TODAY   on World Obesity Day, I want to offer a different perspective.
For more than a decade, public health strategies have largely focused on regulating nutrients:

  • front-of-pack labels
  • sugar taxes
  • reformulation targets
  • restrictions on marketing
The underlying assumption is simple: modify ingredients or processing, and obesity will decline.

Yet obesity rates continue to rise across Europe and globally.
If outcomes do not improve, intellectual honesty requires us to reassess the framework.

BEYOND THE NUTRIENT LENS   Obesity and related chronic diseases are not driven by a single nutrient, industrial processing, or food category. They are the result of complex, interacting determinants: biology, socio-economic context, behavioral patterns, sleep, stress, technology, physical activity. 
Human beings are thermodynamic systems. Energy intake matters. But so does energy expenditure. 
  • And modern life has structurally reduced expenditure.

READ PAGANINI NON RIPETE 308: THE FOOD WASTE PARADOX

THE INVISIBLE VARIABLE: MOVEMENT   We debate calories consumed. We rarely address calories not spent.
Sedentary work, passive transport, fragmented sleep, and digital immersion have profoundly reshaped daily energy balance. 

Public health frameworks often treat physical inactivity as a secondary variable, when in reality it may be central.

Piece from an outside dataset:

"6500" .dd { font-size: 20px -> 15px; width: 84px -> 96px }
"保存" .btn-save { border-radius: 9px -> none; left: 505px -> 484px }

In the paper I present today, I introduce the concept of Ultra-Scrolling Social to examine how digital environments:
  • displace movement
  • alter attention
  • disrupt sleep
  • indirectly influence metabolic risk
If we are willing to classify foods, should we not also analyze digital ecosystems that systematically reduce physical activity?
OBESITY AS LOSS OF EQUILIBRIUM   Obesity is, fundamentally, a loss of equilibrium. Not only nutritional imbalance, but lifestyle imbalance.
The Mediterranean diet was never merely a list of approved recipes. It was a method: a dynamic equilibrium between food quality, portion control, movement, conviviality, mental well-being
It integrated physical activity naturally into daily life.

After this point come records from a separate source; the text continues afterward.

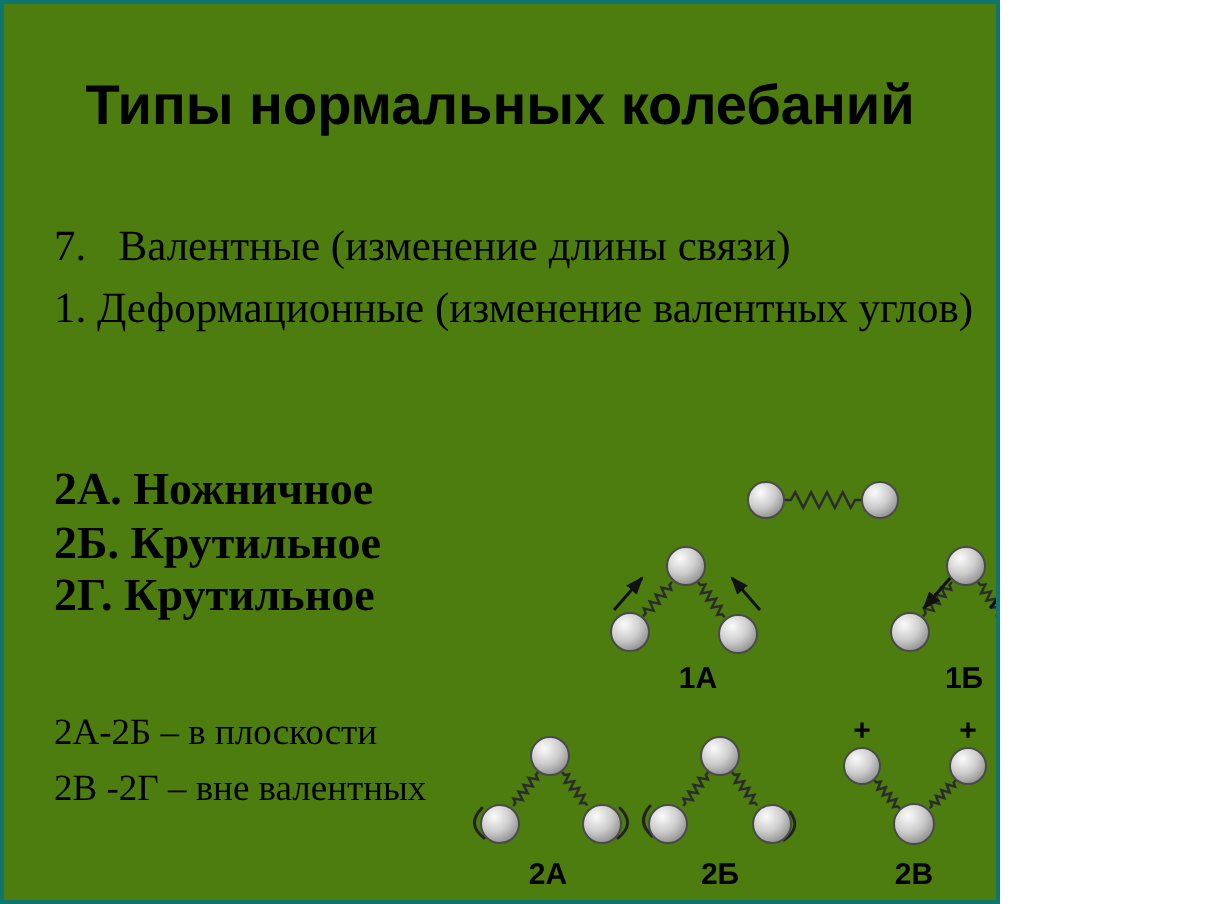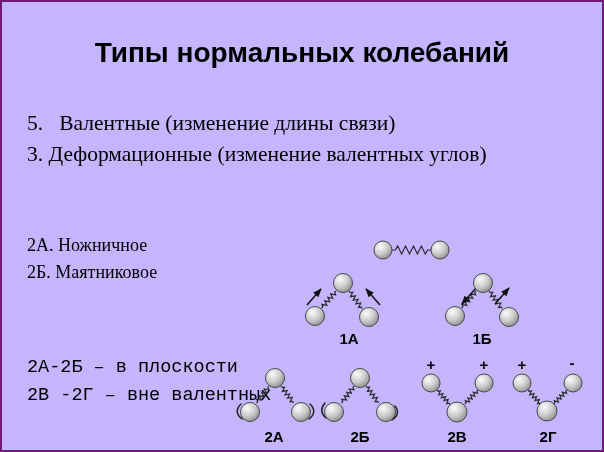"Типы нормальных колебаний" #slide { background: #c4b5fd -> #4d7c0f; border: 2px solid #701a75 -> 2px solid #0f766e; width: 604px -> 500px }
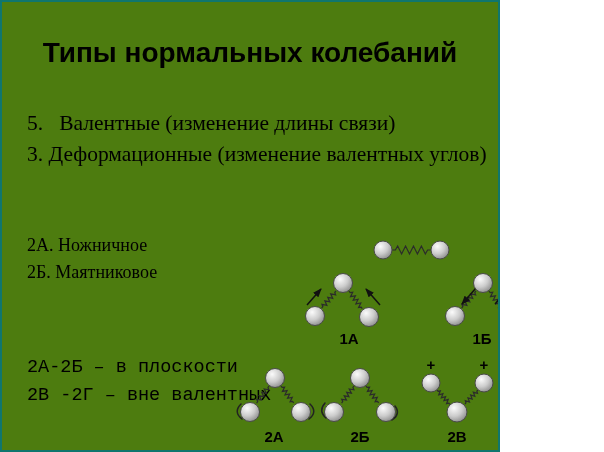"5. Валентные (изменение длины связи)" div { text: 5 -> 7 }
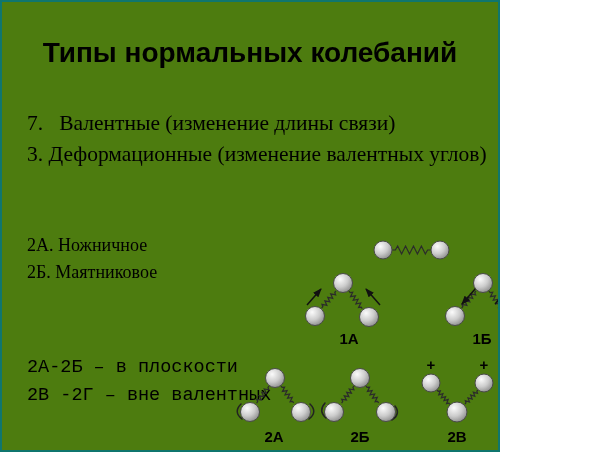"3. Деформационные (изменение валентных" div { text: 3 -> 1 }
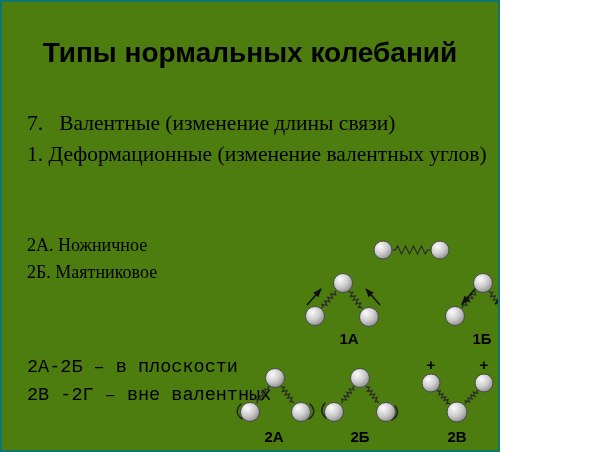"2А. Ножничное" .sub-list { font-size: 18px -> 23px; font-weight: none -> bold }
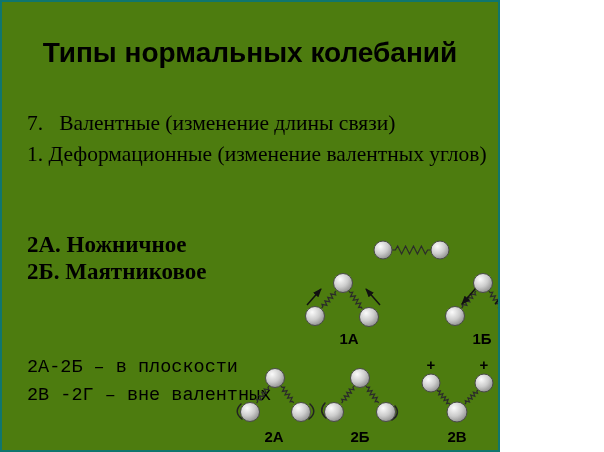"2Б. Маятниковое" div { text: Маятниковое -> Крутильное }
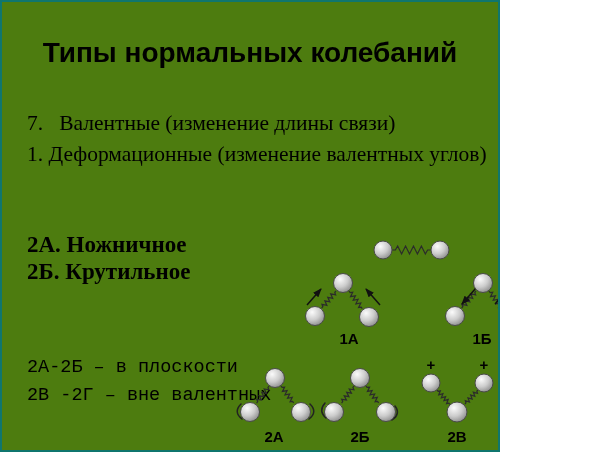"2Г. Крутильное" div { html: none -> <div>2Г. Крутильное</div> }
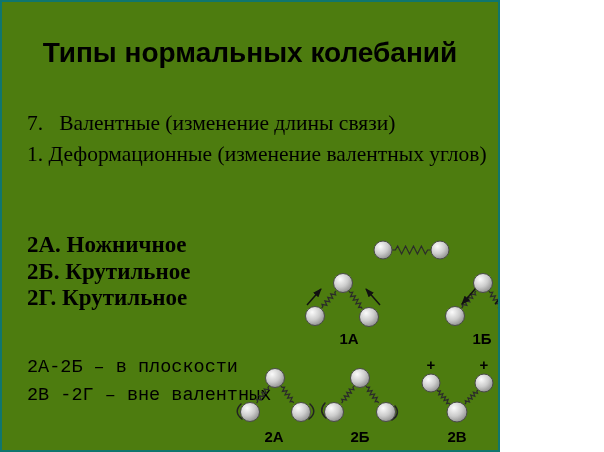"2А-2Б – в плоскости" .plane-list { font-family: Liberation Mono, monospace -> none }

  • Reducing this heritage to nutrient scoring systems risks misunderstanding its essence.

CHECK OUT EPISODE 304 ON UPFS

FROM NUTRITIONAL IDEOLOGY TO CITIZEN EMPOWERMENT   Critically reassessing nutrient-centric policies does not mean denying nutritional science. It means rejecting simplification.

Conceptual shortcuts – such as broad and poorly defined classifications of “ultra-processed foods” – risk transforming complex metabolic realities into binary moral categories.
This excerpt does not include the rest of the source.